Copy out each line of the listing that has the word "collections" in it.

MATERIAL SHOWN: Begin

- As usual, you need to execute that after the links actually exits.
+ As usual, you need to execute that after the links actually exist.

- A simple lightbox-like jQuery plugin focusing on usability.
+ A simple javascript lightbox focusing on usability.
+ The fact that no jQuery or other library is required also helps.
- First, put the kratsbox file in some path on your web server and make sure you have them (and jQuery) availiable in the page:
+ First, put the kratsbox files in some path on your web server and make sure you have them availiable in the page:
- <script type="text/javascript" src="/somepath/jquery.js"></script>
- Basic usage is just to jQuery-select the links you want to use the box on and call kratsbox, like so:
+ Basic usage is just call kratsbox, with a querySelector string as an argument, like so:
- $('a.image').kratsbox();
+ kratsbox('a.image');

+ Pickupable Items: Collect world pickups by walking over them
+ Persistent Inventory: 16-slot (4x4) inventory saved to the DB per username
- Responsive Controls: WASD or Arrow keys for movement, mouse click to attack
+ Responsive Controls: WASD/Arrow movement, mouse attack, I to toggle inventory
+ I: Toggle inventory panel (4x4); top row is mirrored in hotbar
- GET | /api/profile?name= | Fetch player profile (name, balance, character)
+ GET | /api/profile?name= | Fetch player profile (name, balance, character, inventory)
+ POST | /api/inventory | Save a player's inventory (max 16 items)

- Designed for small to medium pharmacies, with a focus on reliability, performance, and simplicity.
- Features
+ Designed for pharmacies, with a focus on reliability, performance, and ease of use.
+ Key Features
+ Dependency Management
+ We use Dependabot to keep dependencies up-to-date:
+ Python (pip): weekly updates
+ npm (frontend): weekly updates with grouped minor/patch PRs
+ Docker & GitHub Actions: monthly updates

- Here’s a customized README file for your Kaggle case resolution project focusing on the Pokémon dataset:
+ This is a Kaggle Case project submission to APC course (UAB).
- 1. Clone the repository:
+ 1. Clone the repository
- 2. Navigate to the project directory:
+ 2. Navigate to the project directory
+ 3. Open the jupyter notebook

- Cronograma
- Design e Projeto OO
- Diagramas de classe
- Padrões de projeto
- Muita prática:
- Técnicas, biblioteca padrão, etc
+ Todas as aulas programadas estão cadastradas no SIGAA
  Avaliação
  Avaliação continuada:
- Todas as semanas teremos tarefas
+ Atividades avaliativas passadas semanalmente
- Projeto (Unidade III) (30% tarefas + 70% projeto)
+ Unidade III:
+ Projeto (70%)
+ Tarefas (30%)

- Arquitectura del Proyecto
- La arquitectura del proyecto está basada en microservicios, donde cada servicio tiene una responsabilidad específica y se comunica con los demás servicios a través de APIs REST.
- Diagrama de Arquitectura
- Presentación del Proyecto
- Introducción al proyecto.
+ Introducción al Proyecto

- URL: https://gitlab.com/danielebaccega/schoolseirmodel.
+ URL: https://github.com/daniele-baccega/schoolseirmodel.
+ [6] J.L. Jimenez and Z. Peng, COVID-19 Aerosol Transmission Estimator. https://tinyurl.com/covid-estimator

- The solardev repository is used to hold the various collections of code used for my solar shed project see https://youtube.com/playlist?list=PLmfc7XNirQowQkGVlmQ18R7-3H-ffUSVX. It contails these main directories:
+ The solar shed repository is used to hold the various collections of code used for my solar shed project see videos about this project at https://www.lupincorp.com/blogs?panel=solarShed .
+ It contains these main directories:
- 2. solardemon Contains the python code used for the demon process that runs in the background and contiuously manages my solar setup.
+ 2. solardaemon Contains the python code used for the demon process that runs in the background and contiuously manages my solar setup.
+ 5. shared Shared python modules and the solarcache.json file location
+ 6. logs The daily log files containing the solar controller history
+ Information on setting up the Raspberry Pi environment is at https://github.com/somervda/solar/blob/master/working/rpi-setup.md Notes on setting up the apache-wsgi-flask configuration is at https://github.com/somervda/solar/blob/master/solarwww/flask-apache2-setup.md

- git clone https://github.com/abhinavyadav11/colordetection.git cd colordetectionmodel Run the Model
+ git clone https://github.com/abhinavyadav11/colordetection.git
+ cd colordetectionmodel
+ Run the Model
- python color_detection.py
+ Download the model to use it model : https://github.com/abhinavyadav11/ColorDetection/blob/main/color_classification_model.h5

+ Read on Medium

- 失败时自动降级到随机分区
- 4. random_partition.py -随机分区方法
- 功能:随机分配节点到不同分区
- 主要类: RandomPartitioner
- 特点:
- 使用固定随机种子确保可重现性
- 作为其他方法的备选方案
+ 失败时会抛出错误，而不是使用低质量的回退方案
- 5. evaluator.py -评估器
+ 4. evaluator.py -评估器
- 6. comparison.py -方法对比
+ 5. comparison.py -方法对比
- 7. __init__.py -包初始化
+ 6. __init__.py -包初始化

MATERIAL SHOWN: End

#### RESPONSE FOR THIS EXERCISE:
- The solardev repository is used to hold the various collections of code used for my solar shed project see https://youtube.com/playlist?list=PLmfc7XNirQowQkGVlmQ18R7-3H-ffUSVX. It contails these main directories:
+ The solar shed repository is used to hold the various collections of code used for my solar shed project see videos about this project at https://www.lupincorp.com/blogs?panel=solarShed .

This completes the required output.